When I started work as a teenager in the late 70's that changed.
My first bosses in the bank were all women who had had to out-fight or outlast the men around them to finally attain their positions. They came from an era where women had to resign if they married so they were all still single and absolutely dedicated to their jobs. As they advanced, they were told position by position that they could not fulfill the role as they were in some way inferior to men.
These women had all been firsts; the first female Signing Officer, Ledger Supervisor, Sub Accountant, Assistant Accountant, Accountant. Eighteen-year-old me could not believe that anyone had ever said no to these women. They were confident, competent and powerful and yet at every stage, their career paths had been blocked and were still being slow-tracked. They had had to be twice as good and twice as “nice” and fight each step of the way.
"Women need to be angry. If not for ourselves then for our sisters and for those that come after us. We need to own our anger and use it as a positive and directed force."
Even in what we then considered our emancipated state we were aware, as young female bank officers, that getting engaged and married was going to slow our progress. To those higher up, getting married for women inevitably meant "having babies".
Women who married and had families found that it took some time for the workplace to catch up with the idea that they intended to continue with their careers. During this period we gained the right to Maternity Leave but in private companies that meant that at the end of 12 months you were guaranteed a job at the same salary level - there was no maternity leave salary. Nor was there a guarantee that the job you returned to would be the one you left or even in the same location.
Still, we were the first generation with those options.
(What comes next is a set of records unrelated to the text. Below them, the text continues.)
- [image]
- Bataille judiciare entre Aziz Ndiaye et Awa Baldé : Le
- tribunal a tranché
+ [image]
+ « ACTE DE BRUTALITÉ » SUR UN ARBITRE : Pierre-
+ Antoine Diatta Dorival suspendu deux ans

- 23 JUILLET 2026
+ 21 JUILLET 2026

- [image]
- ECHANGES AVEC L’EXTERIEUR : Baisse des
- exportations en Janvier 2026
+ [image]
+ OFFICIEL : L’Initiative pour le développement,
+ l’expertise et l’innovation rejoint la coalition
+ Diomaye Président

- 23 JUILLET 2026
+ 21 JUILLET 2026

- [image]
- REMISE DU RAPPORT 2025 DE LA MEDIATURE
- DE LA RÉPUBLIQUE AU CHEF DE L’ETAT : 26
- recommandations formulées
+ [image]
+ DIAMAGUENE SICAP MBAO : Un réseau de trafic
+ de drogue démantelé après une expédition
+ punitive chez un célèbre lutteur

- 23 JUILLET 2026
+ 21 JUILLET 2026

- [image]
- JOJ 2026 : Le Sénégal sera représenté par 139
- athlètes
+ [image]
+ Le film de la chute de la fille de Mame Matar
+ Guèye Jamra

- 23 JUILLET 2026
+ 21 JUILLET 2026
I could have a family and work and study and change careers, which wasn't easy with three children and a husband who was often away, but I could do it.
There were and are many women for whom the idea of having choices like mine is beyond contemplation. The big picture that I was probably too tired to see back then was that, regardless of how difficult it was, the fact that I could do it was a by-product of privilege. I was standing on the shoulders of the women who came before me.
The idea that feminism is no longer needed is a dangerous concept. Equality doesn’t just happen, it is a process and usually one that comes painfully slow and at a cost. It takes action and positive reinforcement.
Women need to be angry. If not for ourselves then for our sisters and for those that come after us. We need to own our anger and use it as a positive and directed force. Instead of just crying quietly and in private over abuse and the misuse of power we need to call it out.
We need to recognise that for countless generations women as a whole have been the 'other' - those without power or agency. That what we have even now can be a fragile veneer of equality when it really counts, one that cracks and fissures regularly in the push and shove of the 'real world'.
It is into those cracks and fissures that women who are victims of abuse, domestic and other violence fall.
If we can’t be angry for ourselves in our relatively safe and privileged world it behoves us to be angry for what is done to or suffered by others. In that anger we should examine what we accept and what we have accepted as normal, the things that women just do. We all need to be angry until we can all be safe. We all need to vocalise until we all have voices. We all need to listen and share with empathy the stories of our sisters and our allies who feel that they will never be heard.
We need to stand with honour supporting all women in memory of those who went before us and with strength for those that follow.